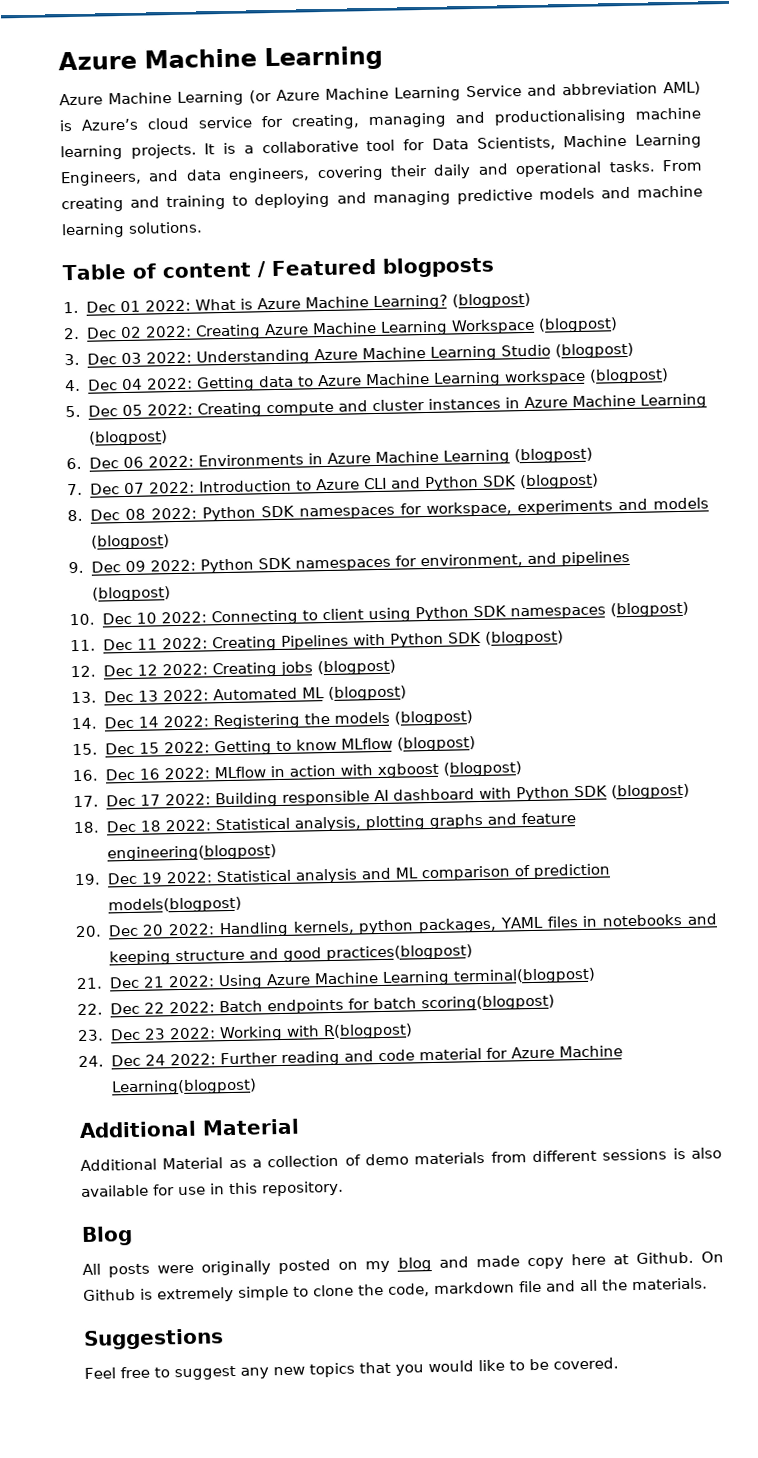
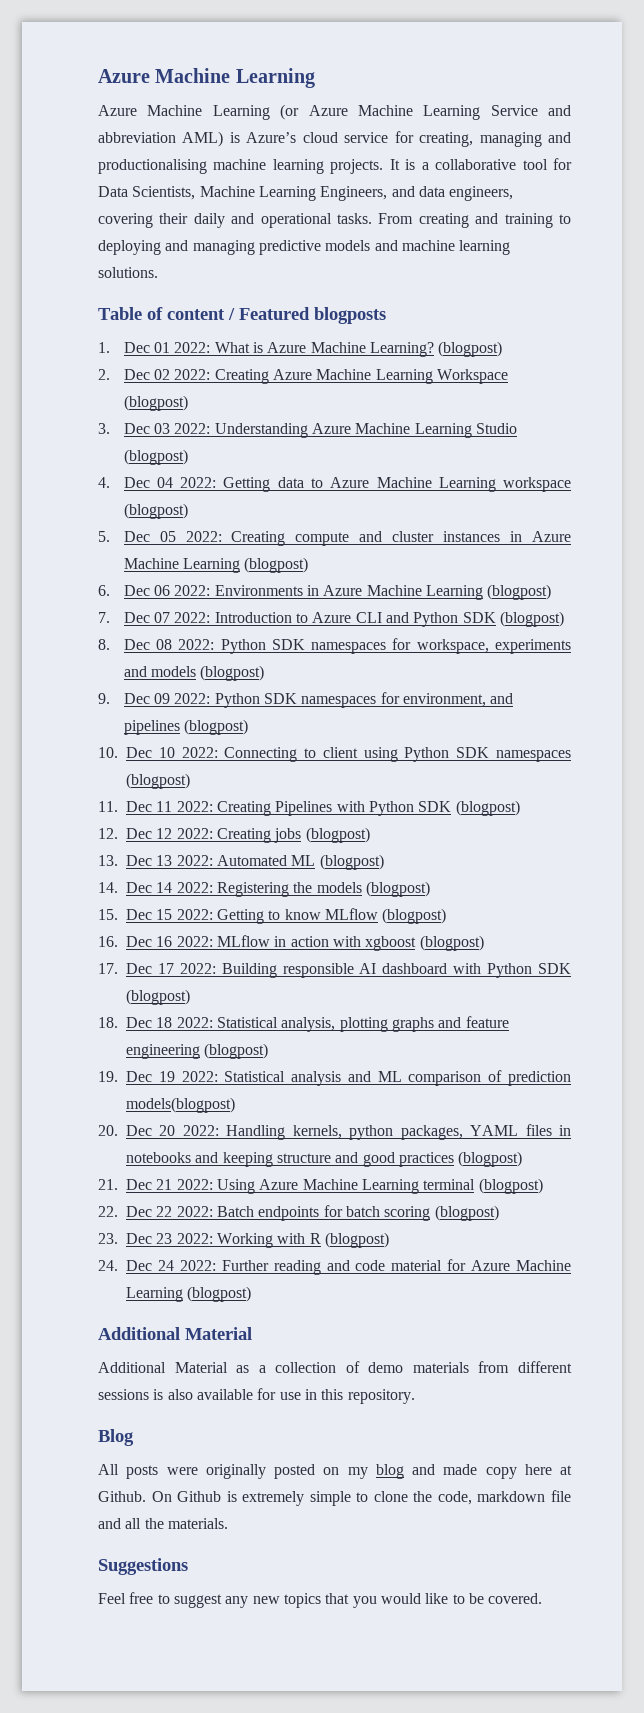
- 18. Dec 18 2022: Statistical analysis, plotting graphs and feature engineering(blogpost)
+ 18. Dec 18 2022: Statistical analysis, plotting graphs and feature engineering (blogpost)
- 20. Dec 20 2022: Handling kernels, python packages, YAML files in notebooks and keeping structure and good practices(blogpost)
+ 20. Dec 20 2022: Handling kernels, python packages, YAML files in notebooks and keeping structure and good practices (blogpost)
- 21. Dec 21 2022: Using Azure Machine Learning terminal(blogpost)
+ 21. Dec 21 2022: Using Azure Machine Learning terminal (blogpost)
- 22. Dec 22 2022: Batch endpoints for batch scoring(blogpost)
+ 22. Dec 22 2022: Batch endpoints for batch scoring (blogpost)
- 23. Dec 23 2022: Working with R(blogpost)
+ 23. Dec 23 2022: Working with R (blogpost)
- 24. Dec 24 2022: Further reading and code material for Azure Machine Learning(blogpost)
+ 24. Dec 24 2022: Further reading and code material for Azure Machine Learning (blogpost)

▬▬▬▬▬▬

EXERCISE DESCRIPTION: From the line holding "- 23. Dec 23 2022: Working with R(blogpost)" to the last line of the data above, copy every line exactly and include nothing more.

EXPECTED OUTPUT:
- 23. Dec 23 2022: Working with R(blogpost)
+ 23. Dec 23 2022: Working with R (blogpost)
- 24. Dec 24 2022: Further reading and code material for Azure Machine Learning(blogpost)
+ 24. Dec 24 2022: Further reading and code material for Azure Machine Learning (blogpost)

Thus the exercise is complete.